** Dataset records follows **
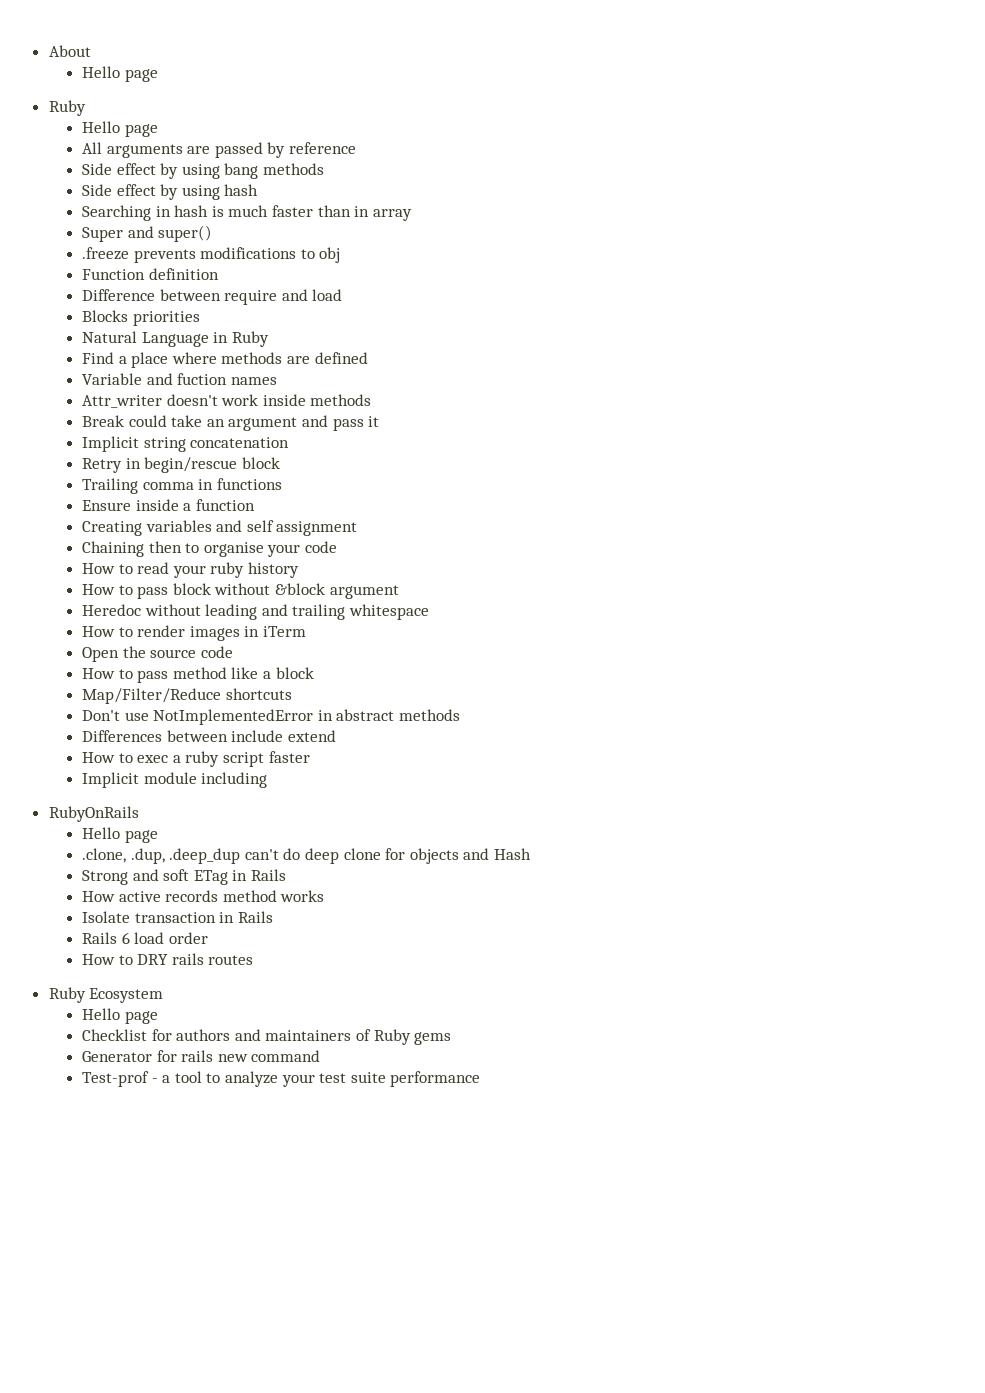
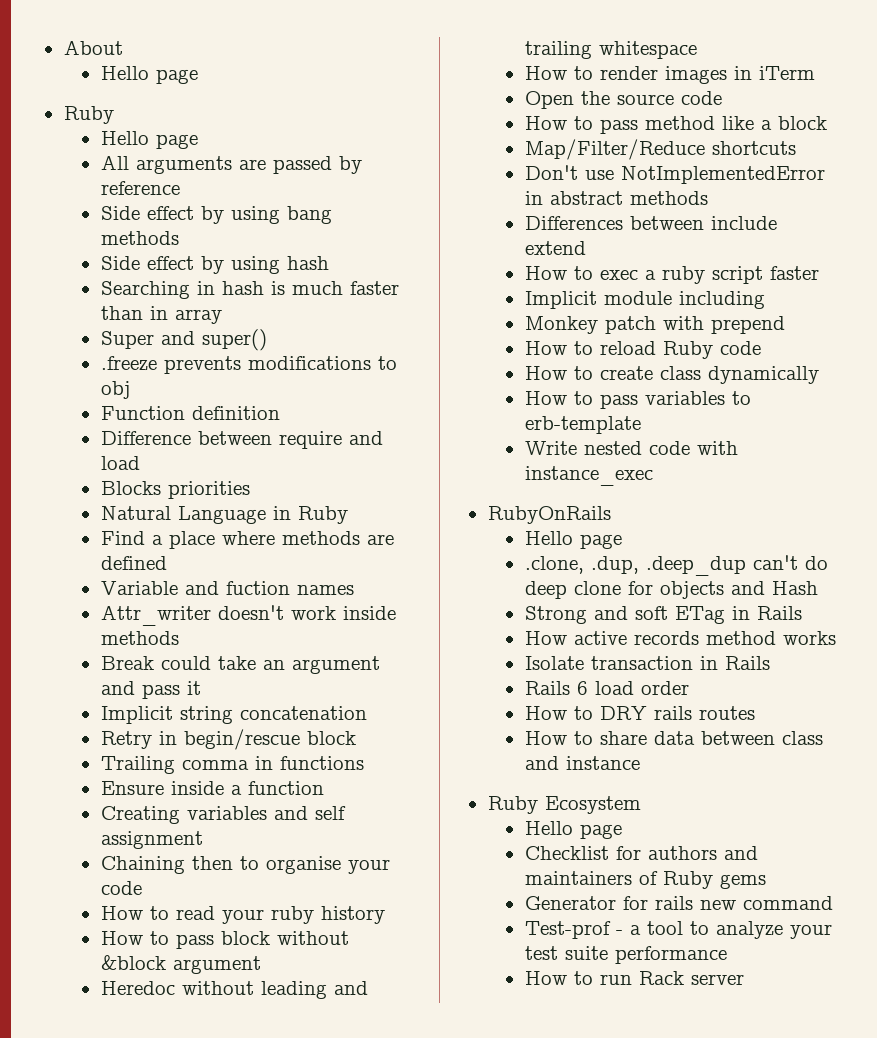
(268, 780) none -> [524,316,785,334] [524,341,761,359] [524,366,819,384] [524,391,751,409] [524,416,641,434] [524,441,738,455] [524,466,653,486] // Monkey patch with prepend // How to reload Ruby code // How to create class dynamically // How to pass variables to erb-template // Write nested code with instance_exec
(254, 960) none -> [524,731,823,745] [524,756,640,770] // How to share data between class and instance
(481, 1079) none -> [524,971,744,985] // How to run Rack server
** End of Dataset records **
** Dataset records follows **
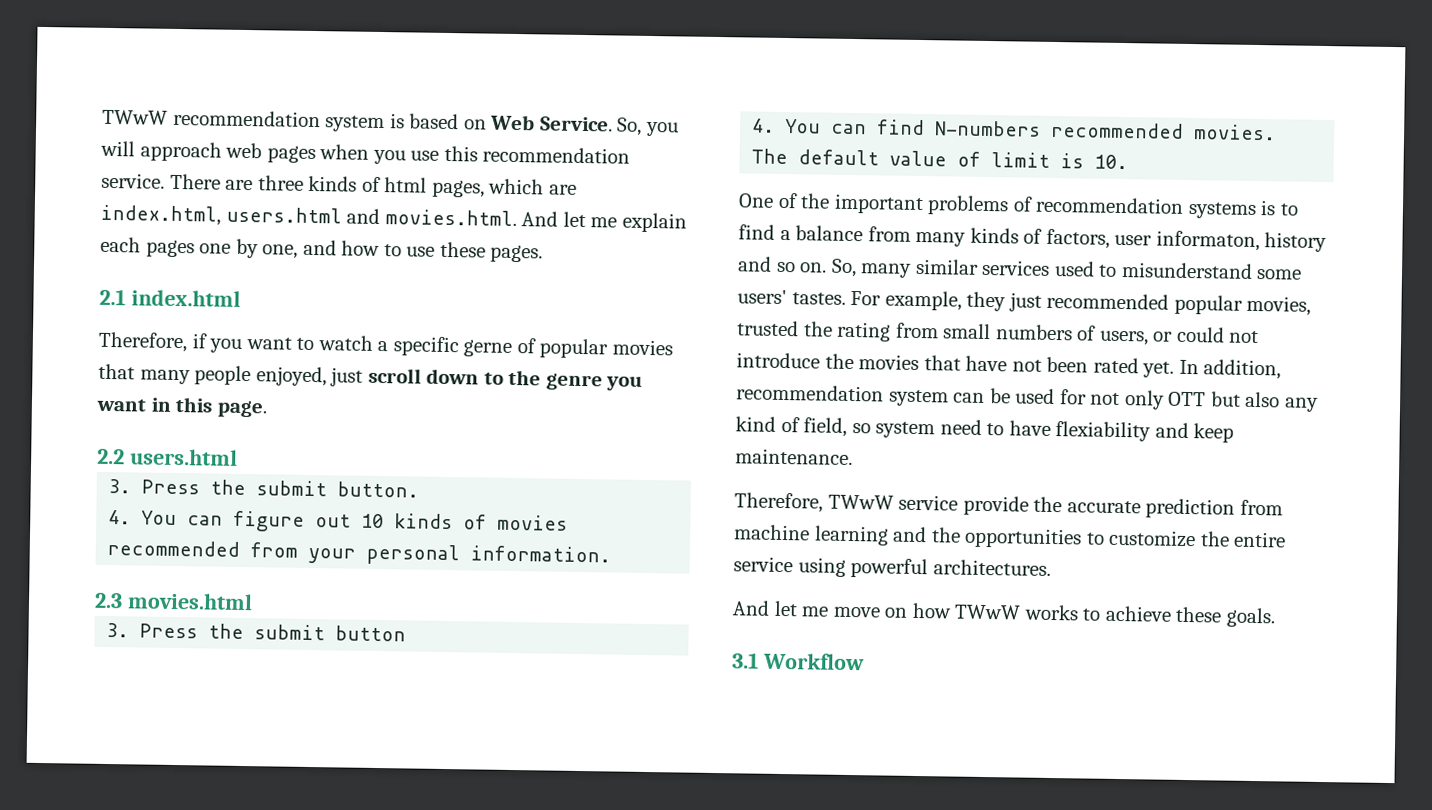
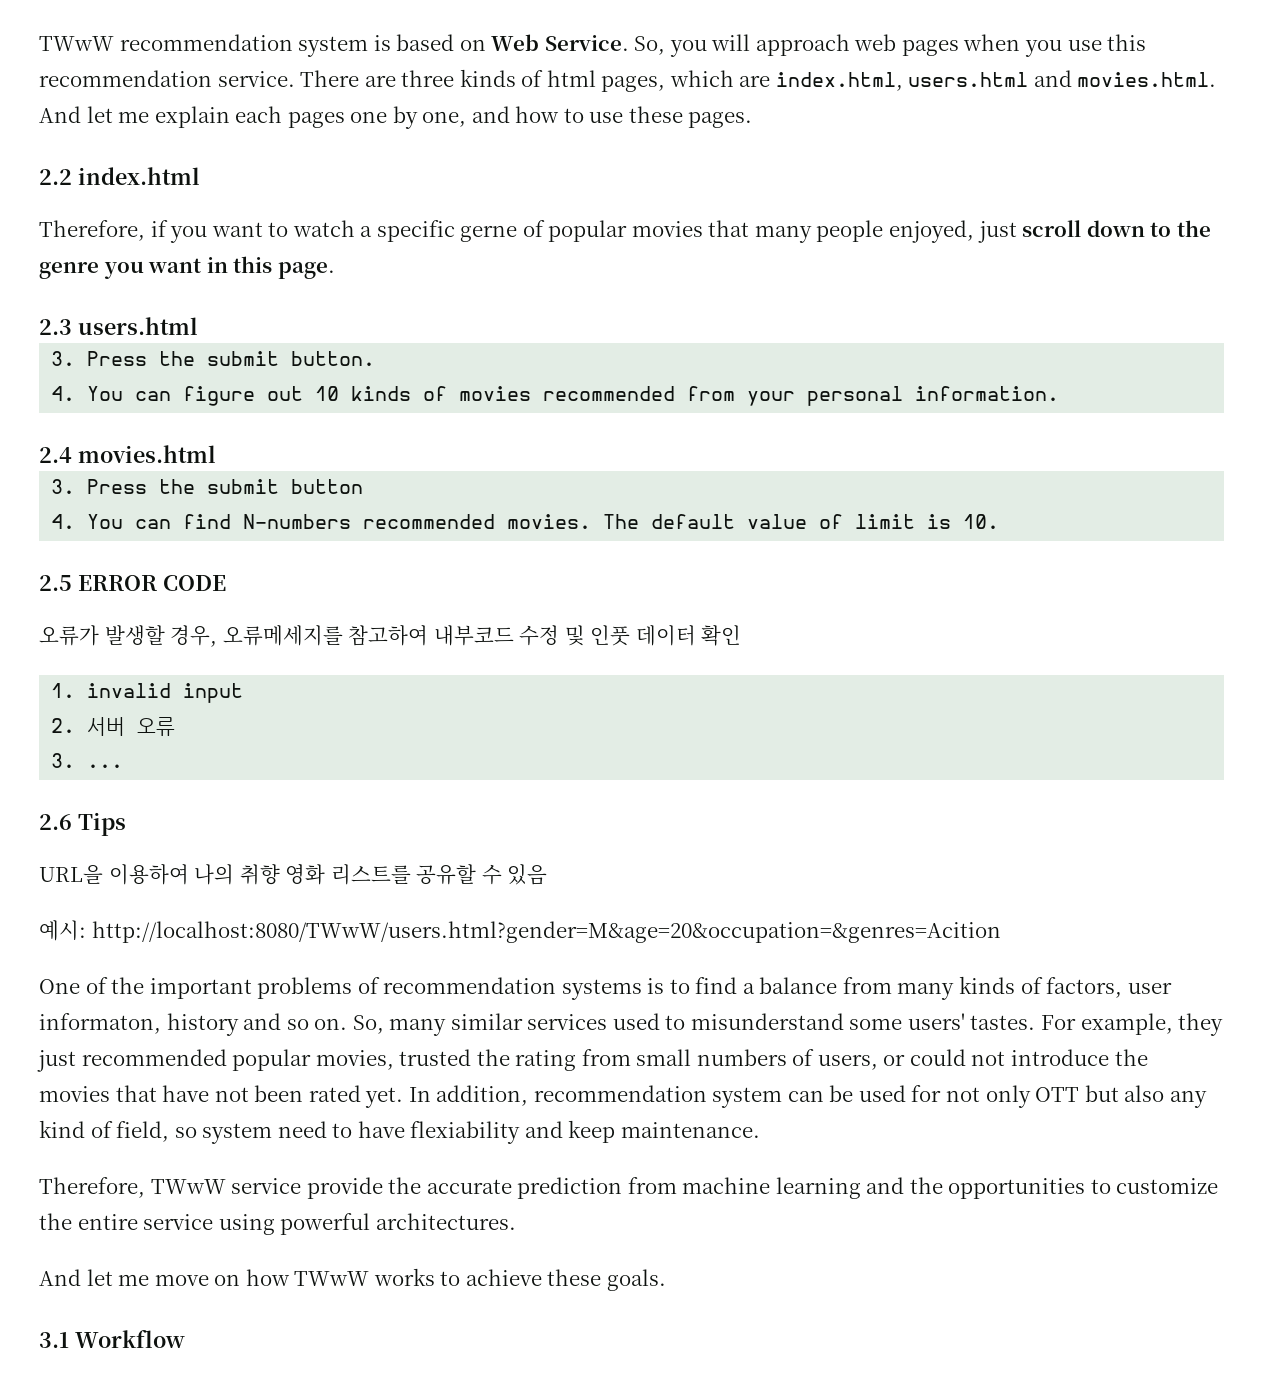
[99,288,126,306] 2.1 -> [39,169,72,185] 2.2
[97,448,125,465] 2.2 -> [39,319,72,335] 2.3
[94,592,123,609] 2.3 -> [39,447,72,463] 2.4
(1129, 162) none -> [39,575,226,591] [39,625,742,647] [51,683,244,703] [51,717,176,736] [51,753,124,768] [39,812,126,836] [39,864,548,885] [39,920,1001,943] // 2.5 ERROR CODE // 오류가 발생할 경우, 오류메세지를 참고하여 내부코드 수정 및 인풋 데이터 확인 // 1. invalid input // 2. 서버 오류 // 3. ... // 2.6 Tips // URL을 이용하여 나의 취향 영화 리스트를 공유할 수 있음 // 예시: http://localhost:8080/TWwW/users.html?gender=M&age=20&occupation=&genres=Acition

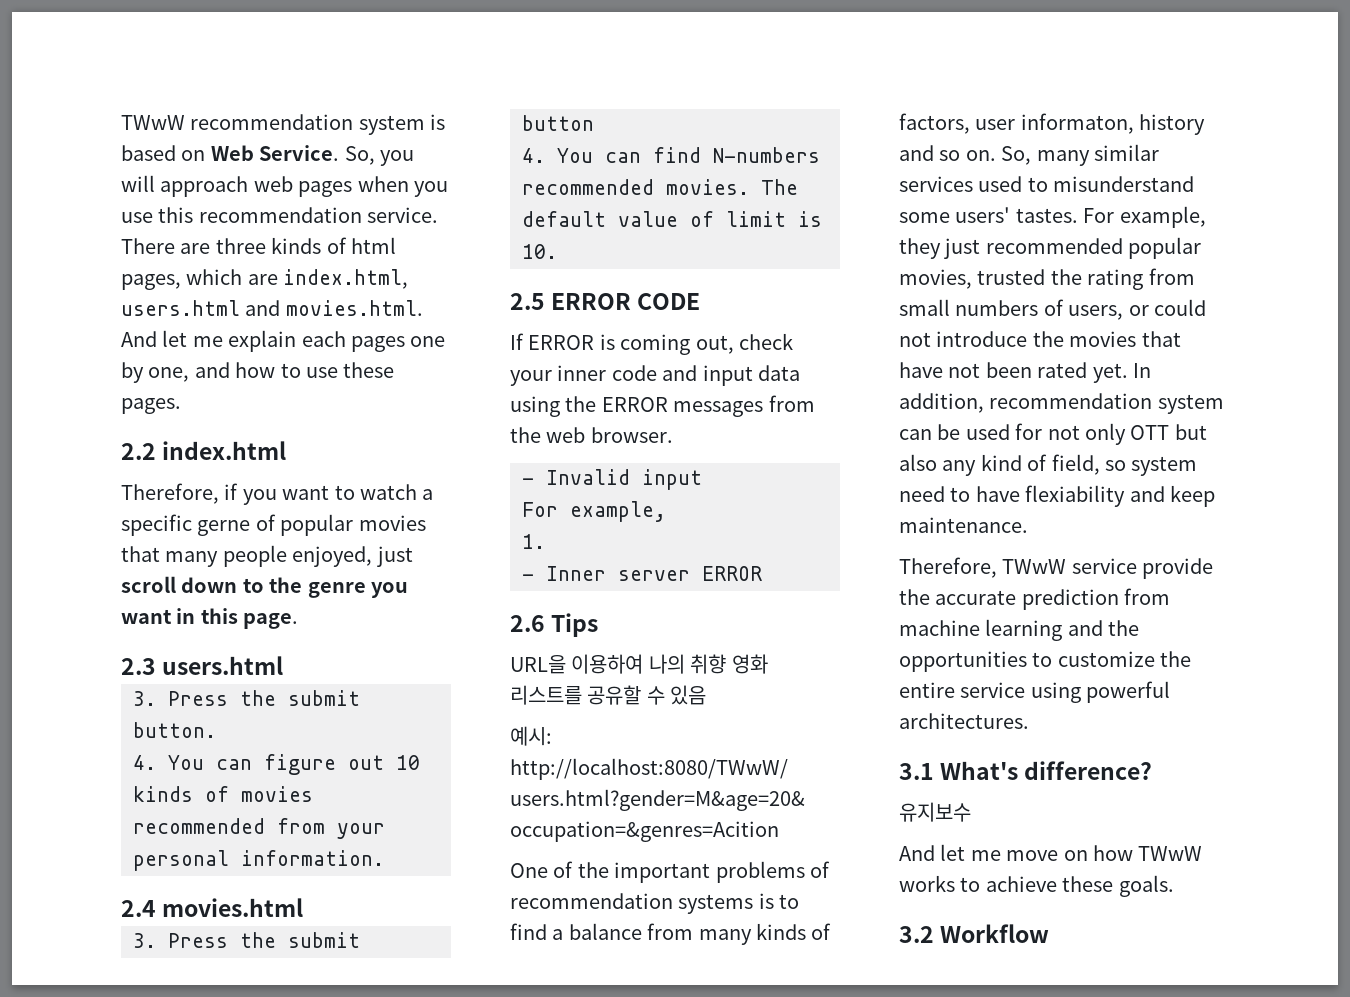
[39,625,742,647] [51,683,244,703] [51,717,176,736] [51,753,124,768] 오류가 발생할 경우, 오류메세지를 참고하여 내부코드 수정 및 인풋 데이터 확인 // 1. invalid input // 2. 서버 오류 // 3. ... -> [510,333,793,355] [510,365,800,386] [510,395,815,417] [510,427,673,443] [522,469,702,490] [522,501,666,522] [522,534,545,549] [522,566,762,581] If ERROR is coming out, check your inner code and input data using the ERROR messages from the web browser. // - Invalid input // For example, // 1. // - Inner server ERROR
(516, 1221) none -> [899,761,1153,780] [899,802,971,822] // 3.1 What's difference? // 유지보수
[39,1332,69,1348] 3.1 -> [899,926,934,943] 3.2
** End of Dataset records **
▶ Your goal: Lines in the material above that contain "server": how many are there? Reply with the number only.

▶ Written solution: 2